Exercise objective :: Copy each entry below without any change.

Data ::
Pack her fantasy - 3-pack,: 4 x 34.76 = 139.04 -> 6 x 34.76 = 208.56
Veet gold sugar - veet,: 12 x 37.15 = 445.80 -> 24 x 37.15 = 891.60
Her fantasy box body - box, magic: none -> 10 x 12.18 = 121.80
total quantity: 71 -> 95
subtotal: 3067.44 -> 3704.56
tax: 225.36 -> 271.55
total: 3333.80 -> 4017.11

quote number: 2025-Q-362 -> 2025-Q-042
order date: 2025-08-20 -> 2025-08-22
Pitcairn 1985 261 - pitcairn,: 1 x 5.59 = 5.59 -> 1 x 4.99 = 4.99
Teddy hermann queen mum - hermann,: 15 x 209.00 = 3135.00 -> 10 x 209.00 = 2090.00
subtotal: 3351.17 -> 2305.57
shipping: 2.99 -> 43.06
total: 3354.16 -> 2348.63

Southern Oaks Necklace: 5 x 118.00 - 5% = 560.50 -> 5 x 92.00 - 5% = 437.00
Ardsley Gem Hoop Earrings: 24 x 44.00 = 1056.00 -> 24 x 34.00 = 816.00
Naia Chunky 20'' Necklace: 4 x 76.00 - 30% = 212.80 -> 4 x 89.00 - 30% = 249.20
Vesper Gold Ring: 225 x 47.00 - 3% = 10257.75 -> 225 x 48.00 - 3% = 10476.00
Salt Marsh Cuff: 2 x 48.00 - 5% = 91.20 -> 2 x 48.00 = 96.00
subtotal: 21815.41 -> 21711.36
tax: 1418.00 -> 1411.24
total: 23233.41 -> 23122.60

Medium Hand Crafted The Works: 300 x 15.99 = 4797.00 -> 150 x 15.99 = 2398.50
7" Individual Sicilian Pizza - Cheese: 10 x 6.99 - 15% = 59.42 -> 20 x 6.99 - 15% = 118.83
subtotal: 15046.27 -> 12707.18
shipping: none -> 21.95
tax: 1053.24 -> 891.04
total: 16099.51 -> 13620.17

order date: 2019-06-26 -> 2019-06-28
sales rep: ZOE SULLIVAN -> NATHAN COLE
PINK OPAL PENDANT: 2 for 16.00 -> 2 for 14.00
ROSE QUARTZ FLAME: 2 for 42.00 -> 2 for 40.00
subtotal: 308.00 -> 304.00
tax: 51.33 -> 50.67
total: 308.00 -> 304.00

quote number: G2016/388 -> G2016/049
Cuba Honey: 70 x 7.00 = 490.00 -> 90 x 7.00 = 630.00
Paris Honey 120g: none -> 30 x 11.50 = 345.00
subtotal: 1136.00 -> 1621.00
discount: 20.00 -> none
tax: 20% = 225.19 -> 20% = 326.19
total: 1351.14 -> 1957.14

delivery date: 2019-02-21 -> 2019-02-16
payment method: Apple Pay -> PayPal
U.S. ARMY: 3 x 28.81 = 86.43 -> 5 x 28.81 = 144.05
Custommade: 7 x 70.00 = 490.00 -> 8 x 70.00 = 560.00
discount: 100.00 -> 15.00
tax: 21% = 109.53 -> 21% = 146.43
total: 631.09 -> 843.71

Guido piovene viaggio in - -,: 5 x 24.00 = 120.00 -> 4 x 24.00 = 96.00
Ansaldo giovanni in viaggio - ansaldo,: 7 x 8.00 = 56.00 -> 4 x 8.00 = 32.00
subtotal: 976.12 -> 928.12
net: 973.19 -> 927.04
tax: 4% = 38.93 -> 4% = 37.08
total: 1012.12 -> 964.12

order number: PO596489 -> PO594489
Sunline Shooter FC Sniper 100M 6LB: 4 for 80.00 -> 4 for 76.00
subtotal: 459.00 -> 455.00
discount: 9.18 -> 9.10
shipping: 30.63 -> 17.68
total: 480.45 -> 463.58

Response area ::
Pack her fantasy - 3-pack,: 4 x 34.76 = 139.04 -> 6 x 34.76 = 208.56
Veet gold sugar - veet,: 12 x 37.15 = 445.80 -> 24 x 37.15 = 891.60
Her fantasy box body - box, magic: none -> 10 x 12.18 = 121.80
total quantity: 71 -> 95
subtotal: 3067.44 -> 3704.56
tax: 225.36 -> 271.55
total: 3333.80 -> 4017.11

quote number: 2025-Q-362 -> 2025-Q-042
order date: 2025-08-20 -> 2025-08-22
Pitcairn 1985 261 - pitcairn,: 1 x 5.59 = 5.59 -> 1 x 4.99 = 4.99
Teddy hermann queen mum - hermann,: 15 x 209.00 = 3135.00 -> 10 x 209.00 = 2090.00
subtotal: 3351.17 -> 2305.57
shipping: 2.99 -> 43.06
total: 3354.16 -> 2348.63

Southern Oaks Necklace: 5 x 118.00 - 5% = 560.50 -> 5 x 92.00 - 5% = 437.00
Ardsley Gem Hoop Earrings: 24 x 44.00 = 1056.00 -> 24 x 34.00 = 816.00
Naia Chunky 20'' Necklace: 4 x 76.00 - 30% = 212.80 -> 4 x 89.00 - 30% = 249.20
Vesper Gold Ring: 225 x 47.00 - 3% = 10257.75 -> 225 x 48.00 - 3% = 10476.00
Salt Marsh Cuff: 2 x 48.00 - 5% = 91.20 -> 2 x 48.00 = 96.00
subtotal: 21815.41 -> 21711.36
tax: 1418.00 -> 1411.24
total: 23233.41 -> 23122.60

Medium Hand Crafted The Works: 300 x 15.99 = 4797.00 -> 150 x 15.99 = 2398.50
7" Individual Sicilian Pizza - Cheese: 10 x 6.99 - 15% = 59.42 -> 20 x 6.99 - 15% = 118.83
subtotal: 15046.27 -> 12707.18
shipping: none -> 21.95
tax: 1053.24 -> 891.04
total: 16099.51 -> 13620.17

order date: 2019-06-26 -> 2019-06-28
sales rep: ZOE SULLIVAN -> NATHAN COLE
PINK OPAL PENDANT: 2 for 16.00 -> 2 for 14.00
ROSE QUARTZ FLAME: 2 for 42.00 -> 2 for 40.00
subtotal: 308.00 -> 304.00
tax: 51.33 -> 50.67
total: 308.00 -> 304.00

quote number: G2016/388 -> G2016/049
Cuba Honey: 70 x 7.00 = 490.00 -> 90 x 7.00 = 630.00
Paris Honey 120g: none -> 30 x 11.50 = 345.00
subtotal: 1136.00 -> 1621.00
discount: 20.00 -> none
tax: 20% = 225.19 -> 20% = 326.19
total: 1351.14 -> 1957.14

delivery date: 2019-02-21 -> 2019-02-16
payment method: Apple Pay -> PayPal
U.S. ARMY: 3 x 28.81 = 86.43 -> 5 x 28.81 = 144.05
Custommade: 7 x 70.00 = 490.00 -> 8 x 70.00 = 560.00
discount: 100.00 -> 15.00
tax: 21% = 109.53 -> 21% = 146.43
total: 631.09 -> 843.71

Guido piovene viaggio in - -,: 5 x 24.00 = 120.00 -> 4 x 24.00 = 96.00
Ansaldo giovanni in viaggio - ansaldo,: 7 x 8.00 = 56.00 -> 4 x 8.00 = 32.00
subtotal: 976.12 -> 928.12
net: 973.19 -> 927.04
tax: 4% = 38.93 -> 4% = 37.08
total: 1012.12 -> 964.12

order number: PO596489 -> PO594489
Sunline Shooter FC Sniper 100M 6LB: 4 for 80.00 -> 4 for 76.00
subtotal: 459.00 -> 455.00
discount: 9.18 -> 9.10
shipping: 30.63 -> 17.68
total: 480.45 -> 463.58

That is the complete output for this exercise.